> [WORK REQUIRED] Where an image occurs, skip it and print the rest of the records verbatim.

(Beginning of EXERCISE INPUT)

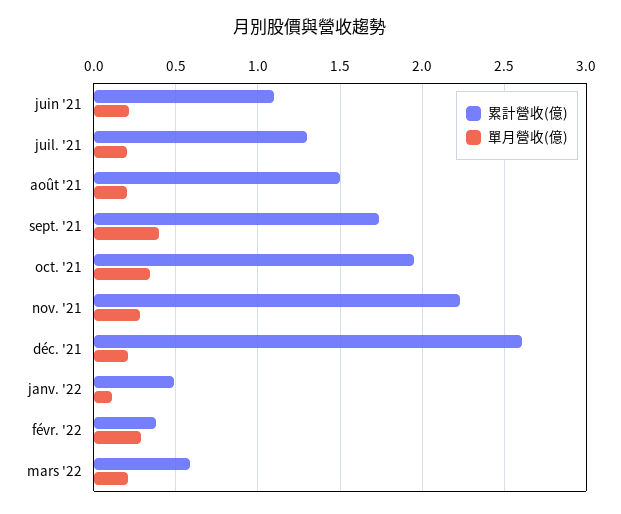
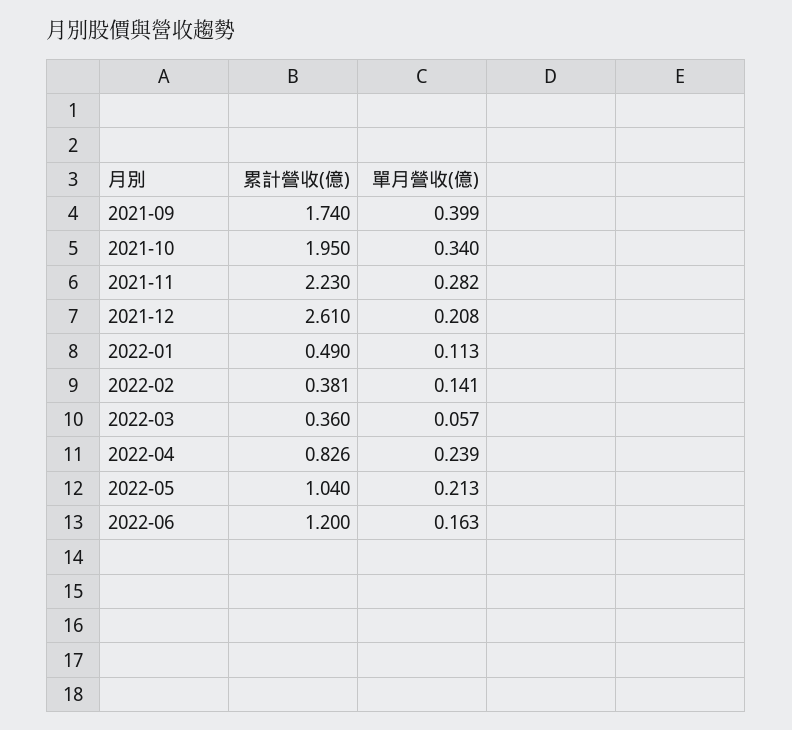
累計營收(億), juin '21: 1.1 -> none
單月營收(億), juin '21: 0.2 -> none
累計營收(億), juil. '21: 1.3 -> none
單月營收(億), juil. '21: 0.2 -> none
累計營收(億), août '21: 1.5 -> none
單月營收(億), août '21: 0.2 -> none
單月營收(億), févr. '22: 0.3 -> 0.141
累計營收(億), mars '22: 0.6 -> 0.36
單月營收(億), mars '22: 0.2 -> 0.057
累計營收(億), 2022-04: none -> 0.826
單月營收(億), 2022-04: none -> 0.239
累計營收(億), 2022-05: none -> 1.04
單月營收(億), 2022-05: none -> 0.213
累計營收(億), 2022-06: none -> 1.2
單月營收(億), 2022-06: none -> 0.163

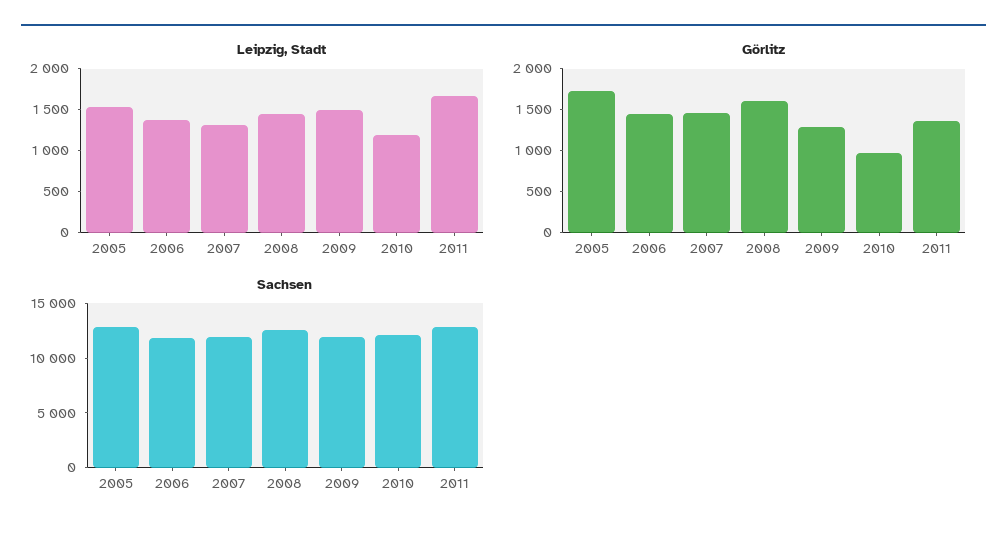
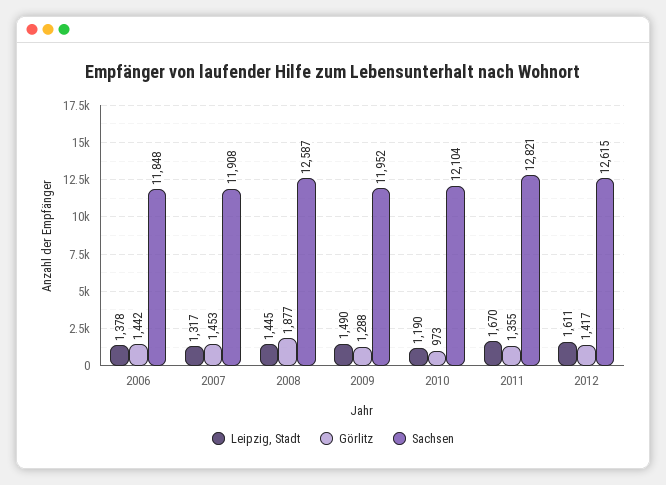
Leipzig, Stadt, 2005: 1500 -> none
Görlitz, 2005: 1700 -> none
Görlitz, 2008: 1600 -> 1877
Sachsen, 2005: 13000 -> none
Leipzig, Stadt, 2012: none -> 1611
Görlitz, 2012: none -> 1417
Sachsen, 2012: none -> 12615

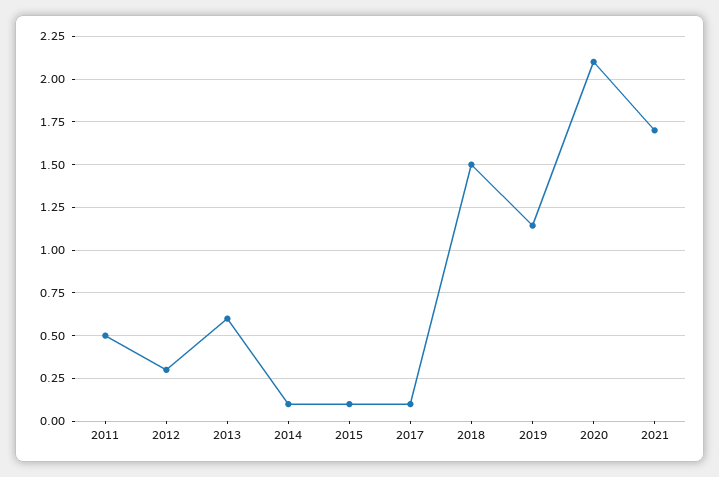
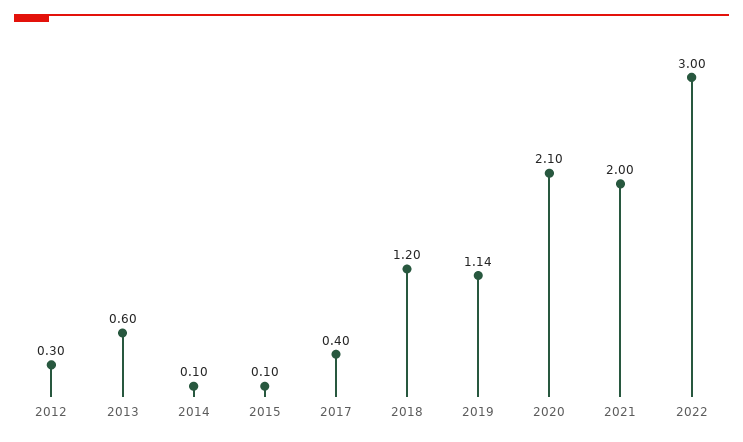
2011: 0.5 -> none
2017: 0.1 -> 0.4
2018: 1.5 -> 1.2
2021: 1.7 -> 2
2022: none -> 3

(End of EXERCISE INPUT)

> [TASK RESPONSE]
累計營收(億), juin '21: 1.1 -> none
單月營收(億), juin '21: 0.2 -> none
累計營收(億), juil. '21: 1.3 -> none
單月營收(億), juil. '21: 0.2 -> none
累計營收(億), août '21: 1.5 -> none
單月營收(億), août '21: 0.2 -> none
單月營收(億), févr. '22: 0.3 -> 0.141
累計營收(億), mars '22: 0.6 -> 0.36
單月營收(億), mars '22: 0.2 -> 0.057
累計營收(億), 2022-04: none -> 0.826
單月營收(億), 2022-04: none -> 0.239
累計營收(億), 2022-05: none -> 1.04
單月營收(億), 2022-05: none -> 0.213
累計營收(億), 2022-06: none -> 1.2
單月營收(億), 2022-06: none -> 0.163

Leipzig, Stadt, 2005: 1500 -> none
Görlitz, 2005: 1700 -> none
Görlitz, 2008: 1600 -> 1877
Sachsen, 2005: 13000 -> none
Leipzig, Stadt, 2012: none -> 1611
Görlitz, 2012: none -> 1417
Sachsen, 2012: none -> 12615

2011: 0.5 -> none
2017: 0.1 -> 0.4
2018: 1.5 -> 1.2
2021: 1.7 -> 2
2022: none -> 3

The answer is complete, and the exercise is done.